Before-and-after page screenshots:
☆ ☆ ☆ ☆ ☆ ☆ ☆

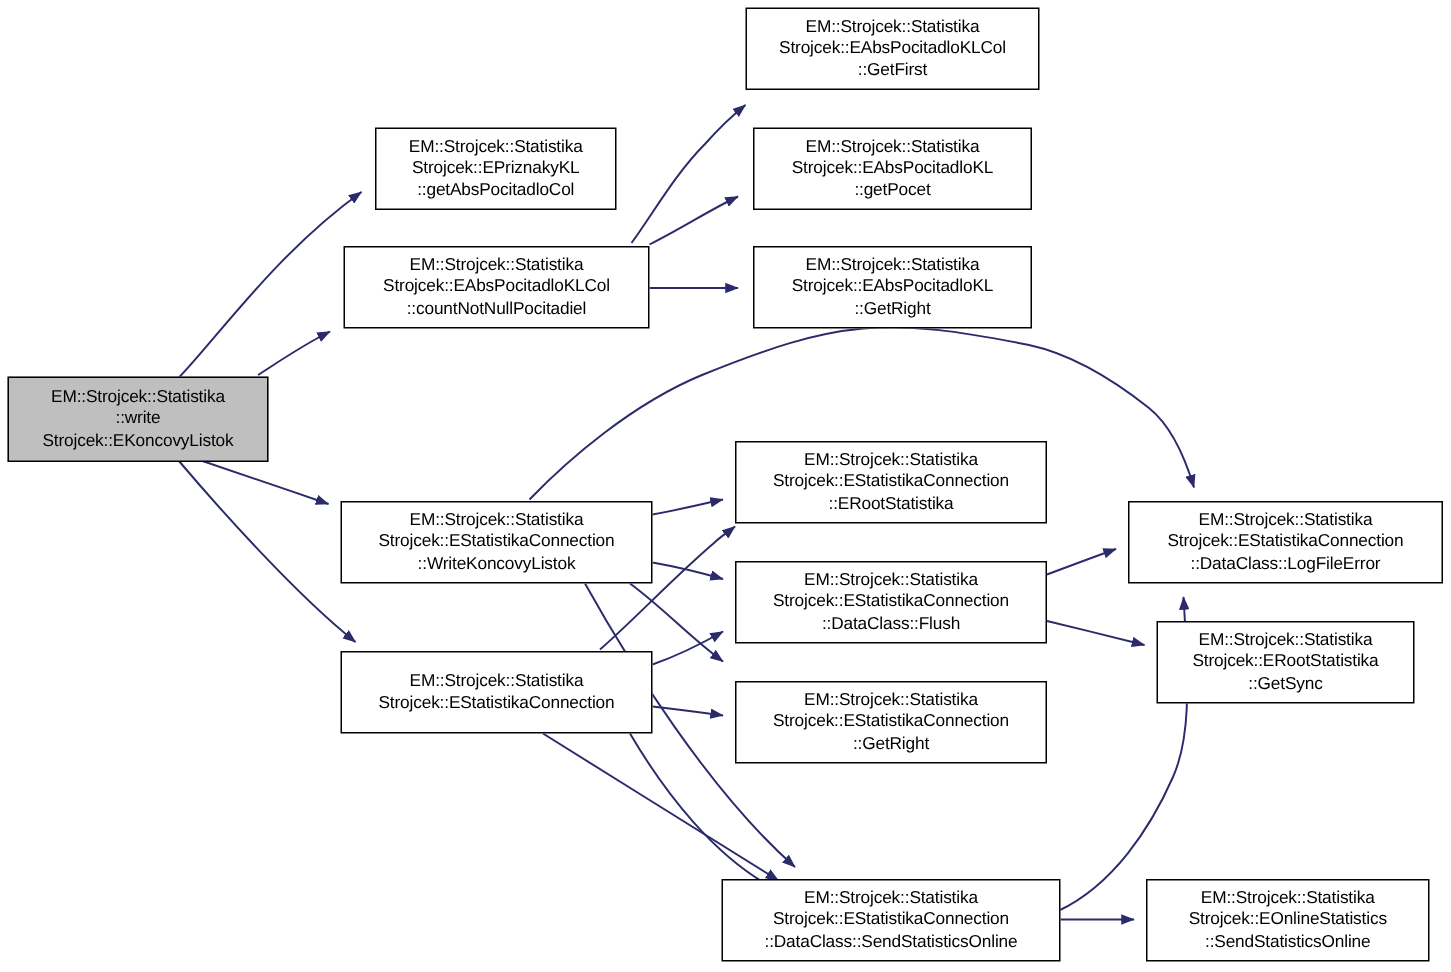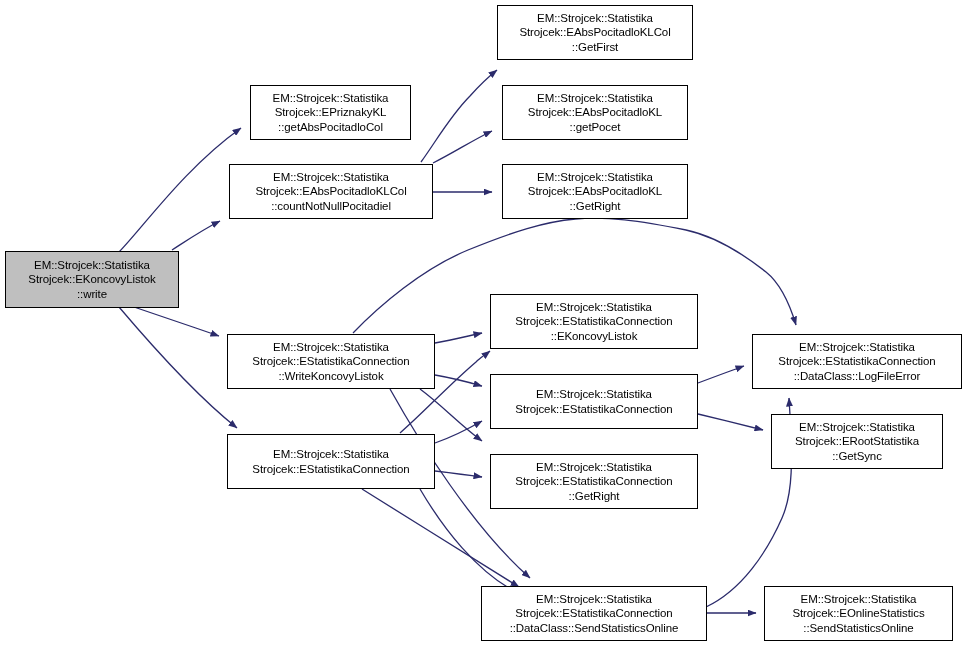--- a/index.html
+++ b/index.html
@@ -75,28 +75,28 @@
         <path d="M 400,433 C 423,413 449,385 476,362 C 480,358 485,355 490,351" marker-end="url(#arrowhead)" stroke="#2b2b6b"></path>
         <path d="M 435,443 C 452,437 468,429 482,421" marker-end="url(#arrowhead)" stroke="#2b2b6b"></path>
         <path d="M 435,471 C 452,473 468,475 482,477" marker-end="url(#arrowhead)" stroke="#2b2b6b"></path>
         <path d="M 420,489 C 440,523 477,576 526,597 C 600,628 638,638 706,607 C 742,590 767,552 782,518 C 793,493 793,462 789,398" marker-end="url(#arrowhead)" stroke="#2b2b6b"></path>
         <path d="M 362,489 C 410,519 482,564 519,587" marker-end="url(#arrowhead)" stroke="#2b2b6b"></path>
         <path d="M 698,383 C 714,377 730,371 744,366" marker-end="url(#arrowhead)" stroke="#2b2b6b"></path>
         <path d="M 698,414 C 719,419 743,425 763,430" marker-end="url(#arrowhead)" stroke="#2b2b6b"></path>
         <path d="M 707,613 L 756,613" marker-end="url(#arrowhead)" stroke="#2b2b6b"></path>
       </g>
   </svg>
-<div class="node highlight" style="left: 5px; top: 251px; width: 174px; height: 57px; background: rgb(191, 191, 191);"><span class="ln">EM::Strojcek::Statistika</span><span class="ln">Strojcek::EKoncovyListok</span><span class="ln">::write</span></div>
+<div class="node highlight" style="left: 5px; top: 251px; width: 174px; height: 57px; background: rgb(191, 191, 191);"><span class="ln">EM::Strojcek::Statistika</span><span class="ln">::write</span><span class="ln">Strojcek::EKoncovyListok</span></div>
     <div class="node" style="left: 250px; top: 85px; width: 161px; height: 55px;"><span class="ln">EM::Strojcek::Statistika</span><span class="ln">Strojcek::EPriznakyKL</span><span class="ln">::getAbsPocitadloCol</span></div>
     <div class="node" style="left: 229px; top: 164px; width: 204px; height: 55px;"><span class="ln">EM::Strojcek::Statistika</span><span class="ln">Strojcek::EAbsPocitadloKLCol</span><span class="ln">::countNotNullPocitadiel</span></div>
     <div class="node" style="left: 497px; top: 5px; width: 196px; height: 55px;"><span class="ln">EM::Strojcek::Statistika</span><span class="ln">Strojcek::EAbsPocitadloKLCol</span><span class="ln">::GetFirst</span></div>
     <div class="node" style="left: 502px; top: 85px; width: 186px; height: 55px;"><span class="ln">EM::Strojcek::Statistika</span><span class="ln">Strojcek::EAbsPocitadloKL</span><span class="ln">::getPocet</span></div>
     <div class="node" style="left: 502px; top: 164px; width: 186px; height: 55px;"><span class="ln">EM::Strojcek::Statistika</span><span class="ln">Strojcek::EAbsPocitadloKL</span><span class="ln">::GetRight</span></div>
     <div class="node" style="left: 227px; top: 334px; width: 208px; height: 55px;"><span class="ln">EM::Strojcek::Statistika</span><span class="ln">Strojcek::EStatistikaConnection</span><span class="ln">::WriteKoncovyListok</span></div>
     <div class="node" style="left: 227px; top: 434px; width: 208px; height: 55px;"><span class="ln">EM::Strojcek::Statistika</span><span class="ln">Strojcek::EStatistikaConnection</span></div>
-    <div class="node" style="left: 490px; top: 294px; width: 208px; height: 55px;"><span class="ln">EM::Strojcek::Statistika</span><span class="ln">Strojcek::EStatistikaConnection</span><span class="ln">::EKoncovyListok</span></div>
-    <div class="node" style="left: 490px; top: 374px; width: 208px; height: 55px;"><span class="ln">EM::Strojcek::Statistika</span><span class="ln">Strojcek::EStatistikaConnection</span></div>
+    <div class="node" style="left: 490px; top: 294px; width: 208px; height: 55px;"><span class="ln">EM::Strojcek::Statistika</span><span class="ln">Strojcek::EStatistikaConnection</span><span class="ln">::ERootStatistika</span></div>
+    <div class="node" style="left: 490px; top: 374px; width: 208px; height: 55px;"><span class="ln">EM::Strojcek::Statistika</span><span class="ln">Strojcek::EStatistikaConnection</span><span class="ln">::DataClass::Flush</span></div>
     <div class="node" style="left: 490px; top: 454px; width: 208px; height: 55px;"><span class="ln">EM::Strojcek::Statistika</span><span class="ln">Strojcek::EStatistikaConnection</span><span class="ln">::GetRight</span></div>
     <div class="node" style="left: 752px; top: 334px; width: 210px; height: 55px;"><span class="ln">EM::Strojcek::Statistika</span><span class="ln">Strojcek::EStatistikaConnection</span><span class="ln">::DataClass::LogFileError</span></div>
     <div class="node" style="left: 771px; top: 414px; width: 172px; height: 55px;"><span class="ln">EM::Strojcek::Statistika</span><span class="ln">Strojcek::ERootStatistika</span><span class="ln">::GetSync</span></div>
     <div class="node" style="left: 481px; top: 586px; width: 226px; height: 55px;"><span class="ln">EM::Strojcek::Statistika</span><span class="ln">Strojcek::EStatistikaConnection</span><span class="ln">::DataClass::SendStatisticsOnline</span></div>
     <div class="node" style="left: 764px; top: 586px; width: 189px; height: 55px;"><span class="ln">EM::Strojcek::Statistika</span><span class="ln">Strojcek::EOnlineStatistics</span><span class="ln">::SendStatisticsOnline</span></div>
   </div>
 
 </body></html>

☆ ☆ ☆ ☆ ☆ ☆ ☆

## What needs to be done
Your answer must be the exact lines of the records from the first one through the line containing "435,471 C 452,473", with no pictures in it.

## Final answer
--- a/index.html
+++ b/index.html
@@ -75,28 +75,28 @@
         <path d="M 400,433 C 423,413 449,385 476,362 C 480,358 485,355 490,351" marker-end="url(#arrowhead)" stroke="#2b2b6b"></path>
         <path d="M 435,443 C 452,437 468,429 482,421" marker-end="url(#arrowhead)" stroke="#2b2b6b"></path>
         <path d="M 435,471 C 452,473 468,475 482,477" marker-end="url(#arrowhead)" stroke="#2b2b6b"></path>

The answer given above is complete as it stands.